* TO DO
Exactly as written, transcribe each line of the listing.
--- THE DATA Enclosed Below ---
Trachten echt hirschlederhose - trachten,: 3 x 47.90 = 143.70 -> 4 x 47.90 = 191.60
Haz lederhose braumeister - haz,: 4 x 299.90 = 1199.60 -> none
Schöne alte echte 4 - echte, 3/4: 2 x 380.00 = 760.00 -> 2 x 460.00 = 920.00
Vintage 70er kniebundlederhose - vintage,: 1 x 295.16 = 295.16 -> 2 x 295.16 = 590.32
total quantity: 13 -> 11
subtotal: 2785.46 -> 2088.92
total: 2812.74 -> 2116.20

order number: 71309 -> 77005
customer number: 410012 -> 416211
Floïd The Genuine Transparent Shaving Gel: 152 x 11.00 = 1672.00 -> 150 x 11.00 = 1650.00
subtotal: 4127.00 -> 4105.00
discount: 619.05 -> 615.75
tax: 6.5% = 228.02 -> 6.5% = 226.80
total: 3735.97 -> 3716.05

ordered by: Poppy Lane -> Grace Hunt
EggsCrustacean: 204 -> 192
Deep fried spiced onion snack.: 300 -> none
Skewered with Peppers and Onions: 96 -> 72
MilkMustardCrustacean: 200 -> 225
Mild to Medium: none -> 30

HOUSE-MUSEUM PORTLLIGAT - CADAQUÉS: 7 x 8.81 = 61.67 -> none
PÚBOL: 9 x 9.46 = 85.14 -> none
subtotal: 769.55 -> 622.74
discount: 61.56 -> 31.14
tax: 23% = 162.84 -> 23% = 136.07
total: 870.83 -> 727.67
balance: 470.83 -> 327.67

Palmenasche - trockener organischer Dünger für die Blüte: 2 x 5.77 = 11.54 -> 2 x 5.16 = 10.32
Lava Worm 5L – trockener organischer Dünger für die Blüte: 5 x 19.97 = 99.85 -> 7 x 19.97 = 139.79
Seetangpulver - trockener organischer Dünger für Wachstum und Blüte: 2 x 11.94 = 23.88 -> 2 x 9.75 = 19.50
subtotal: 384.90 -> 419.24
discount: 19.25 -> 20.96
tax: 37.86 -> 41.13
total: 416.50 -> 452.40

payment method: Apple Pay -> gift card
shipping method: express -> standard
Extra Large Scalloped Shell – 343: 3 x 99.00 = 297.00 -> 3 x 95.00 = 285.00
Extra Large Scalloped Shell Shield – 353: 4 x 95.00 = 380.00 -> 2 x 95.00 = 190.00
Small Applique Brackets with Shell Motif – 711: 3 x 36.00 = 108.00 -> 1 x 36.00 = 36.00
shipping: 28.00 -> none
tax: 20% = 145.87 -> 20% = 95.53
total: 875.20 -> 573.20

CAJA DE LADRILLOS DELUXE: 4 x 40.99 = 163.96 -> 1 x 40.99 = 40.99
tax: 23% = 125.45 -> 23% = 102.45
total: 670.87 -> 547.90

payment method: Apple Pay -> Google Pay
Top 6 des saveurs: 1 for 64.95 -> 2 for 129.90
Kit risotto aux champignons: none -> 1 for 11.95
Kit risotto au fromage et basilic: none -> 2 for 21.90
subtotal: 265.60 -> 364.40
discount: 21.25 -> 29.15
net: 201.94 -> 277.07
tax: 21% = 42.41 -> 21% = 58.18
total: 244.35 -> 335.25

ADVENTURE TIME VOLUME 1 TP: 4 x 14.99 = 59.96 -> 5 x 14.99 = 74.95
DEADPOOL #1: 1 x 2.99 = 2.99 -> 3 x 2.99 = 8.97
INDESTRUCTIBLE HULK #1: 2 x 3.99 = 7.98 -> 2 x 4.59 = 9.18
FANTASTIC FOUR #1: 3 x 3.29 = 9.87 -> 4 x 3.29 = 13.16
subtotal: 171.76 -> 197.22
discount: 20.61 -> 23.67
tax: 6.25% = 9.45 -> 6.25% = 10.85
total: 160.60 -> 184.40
--- End of Enclosed THE DATA ---
* OUTPUT OF THE TASK
Trachten echt hirschlederhose - trachten,: 3 x 47.90 = 143.70 -> 4 x 47.90 = 191.60
Haz lederhose braumeister - haz,: 4 x 299.90 = 1199.60 -> none
Schöne alte echte 4 - echte, 3/4: 2 x 380.00 = 760.00 -> 2 x 460.00 = 920.00
Vintage 70er kniebundlederhose - vintage,: 1 x 295.16 = 295.16 -> 2 x 295.16 = 590.32
total quantity: 13 -> 11
subtotal: 2785.46 -> 2088.92
total: 2812.74 -> 2116.20

order number: 71309 -> 77005
customer number: 410012 -> 416211
Floïd The Genuine Transparent Shaving Gel: 152 x 11.00 = 1672.00 -> 150 x 11.00 = 1650.00
subtotal: 4127.00 -> 4105.00
discount: 619.05 -> 615.75
tax: 6.5% = 228.02 -> 6.5% = 226.80
total: 3735.97 -> 3716.05

ordered by: Poppy Lane -> Grace Hunt
EggsCrustacean: 204 -> 192
Deep fried spiced onion snack.: 300 -> none
Skewered with Peppers and Onions: 96 -> 72
MilkMustardCrustacean: 200 -> 225
Mild to Medium: none -> 30

HOUSE-MUSEUM PORTLLIGAT - CADAQUÉS: 7 x 8.81 = 61.67 -> none
PÚBOL: 9 x 9.46 = 85.14 -> none
subtotal: 769.55 -> 622.74
discount: 61.56 -> 31.14
tax: 23% = 162.84 -> 23% = 136.07
total: 870.83 -> 727.67
balance: 470.83 -> 327.67

Palmenasche - trockener organischer Dünger für die Blüte: 2 x 5.77 = 11.54 -> 2 x 5.16 = 10.32
Lava Worm 5L – trockener organischer Dünger für die Blüte: 5 x 19.97 = 99.85 -> 7 x 19.97 = 139.79
Seetangpulver - trockener organischer Dünger für Wachstum und Blüte: 2 x 11.94 = 23.88 -> 2 x 9.75 = 19.50
subtotal: 384.90 -> 419.24
discount: 19.25 -> 20.96
tax: 37.86 -> 41.13
total: 416.50 -> 452.40

payment method: Apple Pay -> gift card
shipping method: express -> standard
Extra Large Scalloped Shell – 343: 3 x 99.00 = 297.00 -> 3 x 95.00 = 285.00
Extra Large Scalloped Shell Shield – 353: 4 x 95.00 = 380.00 -> 2 x 95.00 = 190.00
Small Applique Brackets with Shell Motif – 711: 3 x 36.00 = 108.00 -> 1 x 36.00 = 36.00
shipping: 28.00 -> none
tax: 20% = 145.87 -> 20% = 95.53
total: 875.20 -> 573.20

CAJA DE LADRILLOS DELUXE: 4 x 40.99 = 163.96 -> 1 x 40.99 = 40.99
tax: 23% = 125.45 -> 23% = 102.45
total: 670.87 -> 547.90

payment method: Apple Pay -> Google Pay
Top 6 des saveurs: 1 for 64.95 -> 2 for 129.90
Kit risotto aux champignons: none -> 1 for 11.95
Kit risotto au fromage et basilic: none -> 2 for 21.90
subtotal: 265.60 -> 364.40
discount: 21.25 -> 29.15
net: 201.94 -> 277.07
tax: 21% = 42.41 -> 21% = 58.18
total: 244.35 -> 335.25

ADVENTURE TIME VOLUME 1 TP: 4 x 14.99 = 59.96 -> 5 x 14.99 = 74.95
DEADPOOL #1: 1 x 2.99 = 2.99 -> 3 x 2.99 = 8.97
INDESTRUCTIBLE HULK #1: 2 x 3.99 = 7.98 -> 2 x 4.59 = 9.18
FANTASTIC FOUR #1: 3 x 3.29 = 9.87 -> 4 x 3.29 = 13.16
subtotal: 171.76 -> 197.22
discount: 20.61 -> 23.67
tax: 6.25% = 9.45 -> 6.25% = 10.85
total: 160.60 -> 184.40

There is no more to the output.